(Saved data entries)
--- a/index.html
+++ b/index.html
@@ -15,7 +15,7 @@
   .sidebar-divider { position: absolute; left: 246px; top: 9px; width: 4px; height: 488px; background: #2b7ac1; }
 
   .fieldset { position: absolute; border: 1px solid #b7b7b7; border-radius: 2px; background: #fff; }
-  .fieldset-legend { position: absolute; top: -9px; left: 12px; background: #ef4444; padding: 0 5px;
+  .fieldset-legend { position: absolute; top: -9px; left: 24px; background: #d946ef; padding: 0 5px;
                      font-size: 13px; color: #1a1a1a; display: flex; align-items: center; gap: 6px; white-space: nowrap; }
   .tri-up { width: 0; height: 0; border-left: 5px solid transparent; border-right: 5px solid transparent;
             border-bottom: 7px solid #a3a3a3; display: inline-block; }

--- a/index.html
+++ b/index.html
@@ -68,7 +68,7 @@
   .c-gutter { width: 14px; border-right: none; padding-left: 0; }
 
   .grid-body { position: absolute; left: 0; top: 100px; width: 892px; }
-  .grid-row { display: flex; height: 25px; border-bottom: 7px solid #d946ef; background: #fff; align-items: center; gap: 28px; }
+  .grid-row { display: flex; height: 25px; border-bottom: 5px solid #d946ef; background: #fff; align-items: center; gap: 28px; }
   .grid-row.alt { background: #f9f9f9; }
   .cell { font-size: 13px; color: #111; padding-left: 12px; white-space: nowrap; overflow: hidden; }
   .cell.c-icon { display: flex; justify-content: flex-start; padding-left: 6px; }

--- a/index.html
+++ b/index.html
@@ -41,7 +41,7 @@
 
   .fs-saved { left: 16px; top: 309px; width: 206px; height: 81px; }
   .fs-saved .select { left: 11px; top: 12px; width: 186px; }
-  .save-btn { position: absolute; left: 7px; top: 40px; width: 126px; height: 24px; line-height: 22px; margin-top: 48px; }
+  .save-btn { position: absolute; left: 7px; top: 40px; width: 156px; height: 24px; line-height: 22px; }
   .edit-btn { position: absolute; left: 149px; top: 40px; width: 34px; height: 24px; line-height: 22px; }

**ASSIGNMENT:** Look through the data and show every line containing "font".

**RESPONSE TO THIS TASK:**
                      font-size: 13px; color: #1a1a1a; display: flex; align-items: center; gap: 6px; white-space: nowrap; }
   .cell { font-size: 13px; color: #111; padding-left: 12px; white-space: nowrap; overflow: hidden; }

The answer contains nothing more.